Taste receptor cells occur in taste buds along with other cells that play a
purely supportive structural role. Individual taste receptor cells are elongated
and have thin, fingerlike extensions at their tips that protrude through the pore
of a taste bud. Combination with chemicals from the environment, which must
dissolve in the saliva of the mouth to reach the taste buds, probably occurs in
the membranes of the fingerlike processes at the tips of the taste receptor cells.
The opposite end of the taste receptor cells makes connections with sensory nerves
serving the taste buds.


Each taste receptor cell likely has membrane proteins that
can combine with a variety of molecules from the environment; however, individual
taste cells, depending on their location on the tongue, typically combine more
readily with some molecular types than with others. Taste cells with a
preponderance of membrane proteins recognizing and combining with organic
molecules such as carbohydrates, alcohols, and amino acids are crowded near the
tip of the tongue. Combination of these taste receptors with organic molecules
gives rise to nerve impulses that are interpreted in the brain as a sweet taste.
Just behind the tip of the tongue is a region containing taste receptor cells that
combine most readily with inorganic salts; combination with these substances gives
rise to nerve impulses that are interpreted in the brain as a salty taste.

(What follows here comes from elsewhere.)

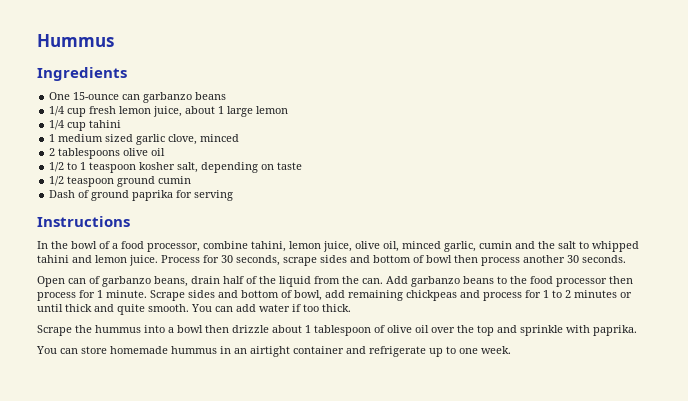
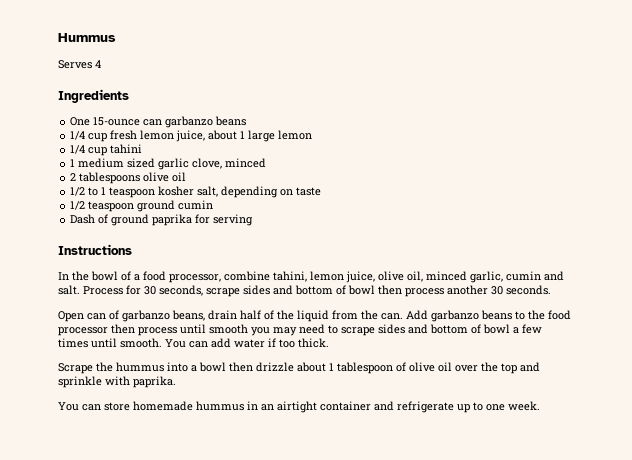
(114, 40) none -> [58,60,101,69] // Serves 4
[538,241,639,252] [37,255,158,266] the salt to whipped tahini and lemon juice. -> [58,285,80,295] salt.
[79,290,632,301] [37,304,145,315] for 1 minute. Scrape sides and bottom of bowl, add remaining chickpeas and process for 1 to 2 minutes or until thick and quite -> [180,324,542,336] [58,338,117,348] until smooth you may need to scrape sides and bottom of bowl a few times until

Farther to the rear of the tongue, particularly along the sides, are taste
receptor cells that combine most readily with the hydrogen ions released by acids;
this combination is perceived as a sour taste. The rear of the tongue contains
taste receptor cells that combine most readily with a wide variety of organic and
inorganic molecules, particularly long-chain organic molecules containing nitrogen
and a group of organic substances called alkaloids. All the alkaloids, including
molecules such as quinine, caffeine, morphine, and strychnine, give rise to a
bitter taste. People tend to reject substances stimulating the bitter taste
receptors at the rear of the tongue. This may have a survival value, because many
bitter substances, including alkaloids produced by a variety of plants, are highly
toxic. Many of the organic molecules with a bitter taste differ from those with a
sweet taste by only minor chemical groups. A few substances, such as capsaicin,
primarily stimulate pain rather than taste receptors when present in foods.
Trigeminal nerves in the nose and mouth also contribute a generalized chemical
sensitivity sometimes referred to as chemesthesis. Trigeminal response describes
the fizzy tingle from carbonated beverages, the pungency of mustard or
horseradish, and the irritant response to hot peppers or raw onions.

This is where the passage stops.